**THE RECORDS:**
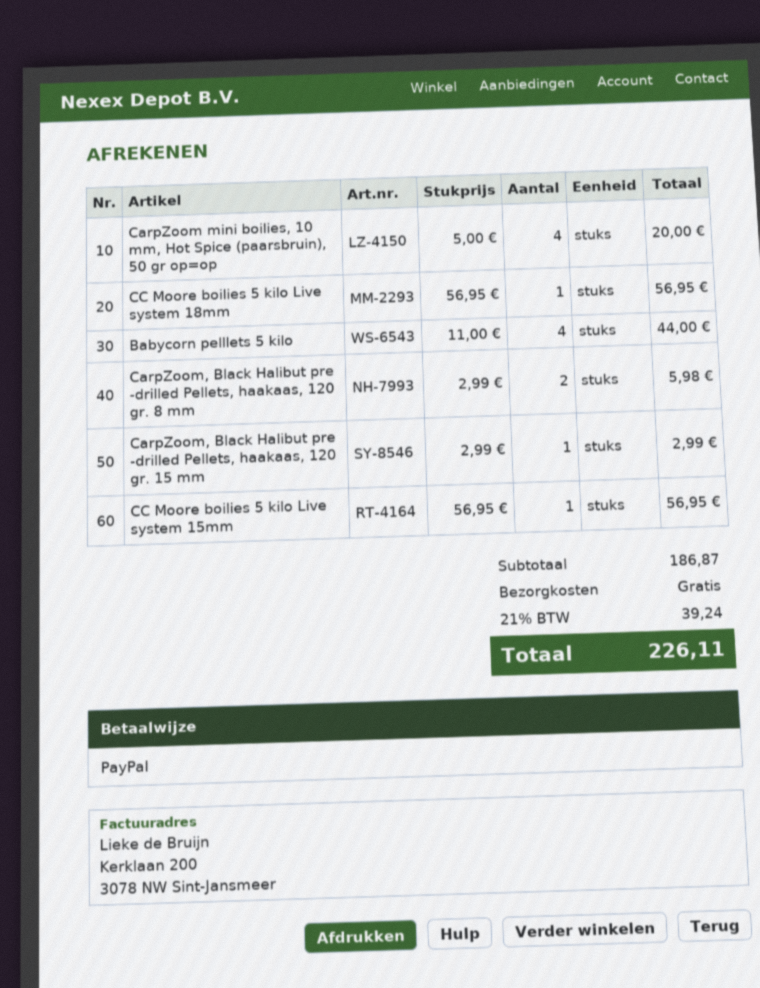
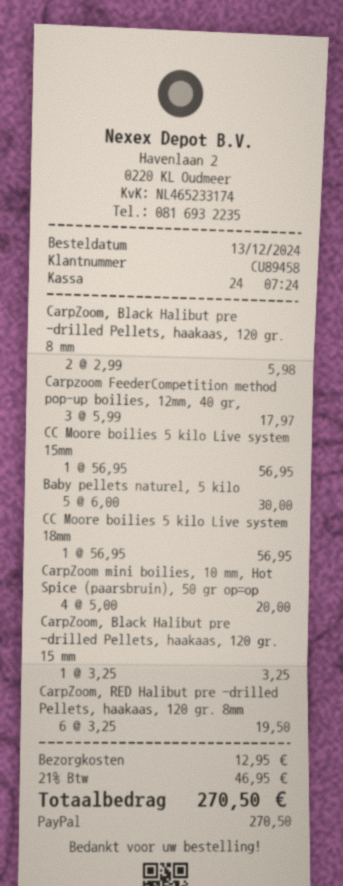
Babycorn pelllets 5 kilo: 4 x 11.00 = 44.00 -> none
CarpZoom, Black Halibut pre -drilled Pellets, haakaas, 120 gr. 15 mm: 1 x 2.99 = 2.99 -> 1 x 3.25 = 3.25
Carpzoom FeederCompetition method pop-up boilies, 12mm, 40 gr,: none -> 3 x 5.99 = 17.97
Baby pellets naturel, 5 kilo: none -> 5 x 6.00 = 30.00
CarpZoom, RED Halibut pre -drilled Pellets, haakaas, 120 gr. 8mm: none -> 6 x 3.25 = 19.50
shipping: 0.00 -> 12.95
tax: 21% = 39.24 -> 21% = 46.95
total: 226.11 -> 270.50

**EXERCISE DETAILS:** Go through the entries. Report every line that contains the word "kilo".

**ANSWER SECTION:**
Babycorn pelllets 5 kilo: 4 x 11.00 = 44.00 -> none
Baby pellets naturel, 5 kilo: none -> 5 x 6.00 = 30.00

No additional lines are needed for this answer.